INTRODUCTION:

Renal replacement therapy via haemodialysis (HD) is the mainstay of management for patients with end-stage renal dysfunction¹. Owing to the continuous advances in the HD techniques, annual death among these patients has declined in recent decades and presently ranges from 15% to 25%^2,3. Consequently, high mortality and morbidity among chronic HD patients is mainly attributed to the insufficiency of dialysis^4,5,6. HD therapy is considered efficacious if the patients are adequately relieved from uremia manifestations, and have a good nutritional status as well as sufficient production of red blood cells, conserve normal blood pressure, and the progress of neuropathy is avoided^7,8.

Kt/V index, which points to the urea clearance during the HD session per unit of urea distribution volume, is documented as the main marker for dialysis efficiency⁴. Enhancement in Kt/V increases the elimination of the solute and thus reduces organ toxicity and the risk of systemic damage⁷. This marker can be elevated by improving the HD process by various means, including increasing the duration or frequency of HD sessions, using medium cut-off dialyzer and high-flux HD techniques, or prescribing intradialytic exercise to the patients^9-11. However, most of the proposed methods cannot fully optimize the HD process^12,13. As HD patients generally suffer from other comorbid conditions, such as cardiovascular disorders, hypertension, diabetes, hypocholesteremia, and obesity, they are prescribed a variety of medications that may influence their response to HD^14-16. However, the potential correlation of these drugs with HD performance has never been investigated.

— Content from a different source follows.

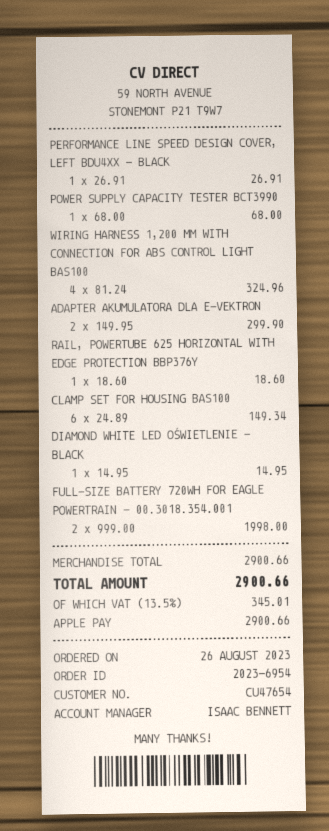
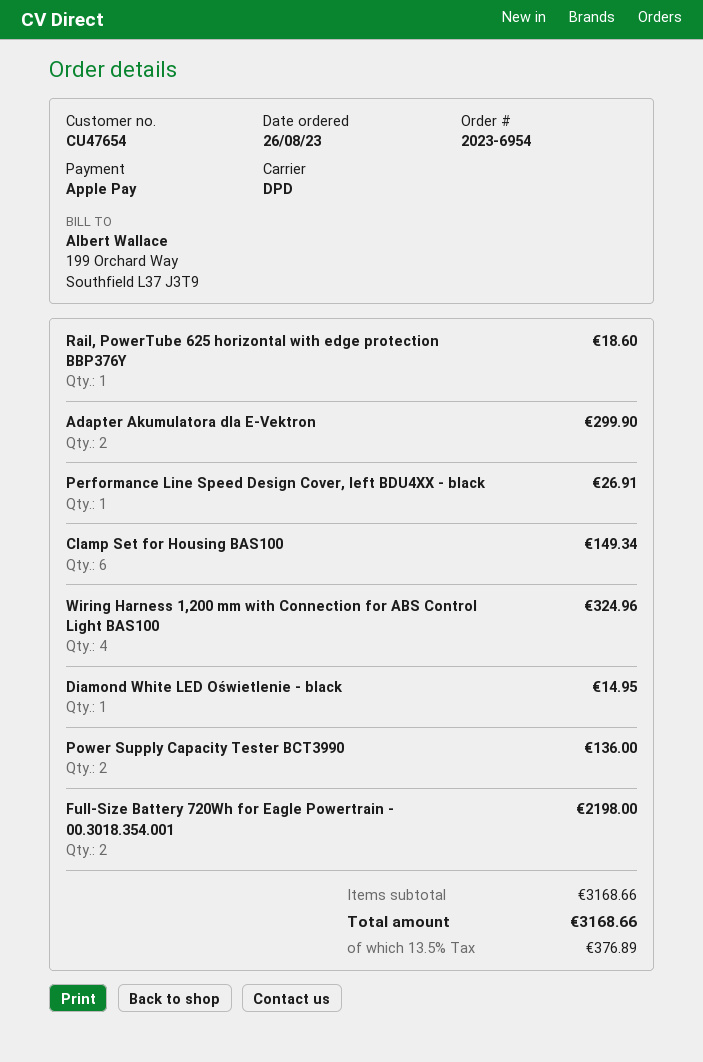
POWER SUPPLY CAPACITY TESTER BCT3990: 1 for 68.00 -> 2 for 136.00
FULL-SIZE BATTERY 720WH FOR EAGLE POWERTRAIN - 00.3018.354.001: 2 for 1998.00 -> 2 for 2198.00
subtotal: 2900.66 -> 3168.66
tax: 13.5% = 345.01 -> 13.5% = 376.89
total: 2900.66 -> 3168.66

Given that blood flow significantly influences the flux of urea and accompanying toxins from the tissues to the systematic circulation, it also impacts the HD effectiveness¹⁷. It is well known that blood flow to peripheral tissues, including muscles, can be enhanced by calcium channel blockers (including amlodipine)¹⁸, and can be reduced by beta-blockers such as propranolol¹⁹. Yet, the effects of these drugs that are widely used by HD patients on the performance of the haemodialysis process has never been investigated. These gaps in extant knowledge have motivated the present study, the aim of which is to explore the potential association of a dihydropyridine calcium channel blocker (amlodipine) and a beta-blocker prototype (propranolol) separately with the dialysis efficiency in HD patients.

METHODS:

This retrospective study involved 275 blood samples gathered from patients undergoing dialysis at the Urology and Nephrology Centre, King Khaled Hospital (Hail, KSA) prior to and following the HD session to determine the dialysis efficacy indices. For the purpose of comparative analyses, recruited patients were categorized into the following groups:

Group I: 125 patients (76 males and 49 females) taking amlodipine.

Group II: 81 patients (49 males and 32 females) taking propranolol.

Group III: 69 patients (38 males and 31 females) not taking any of the above medications, and thus designated as controls.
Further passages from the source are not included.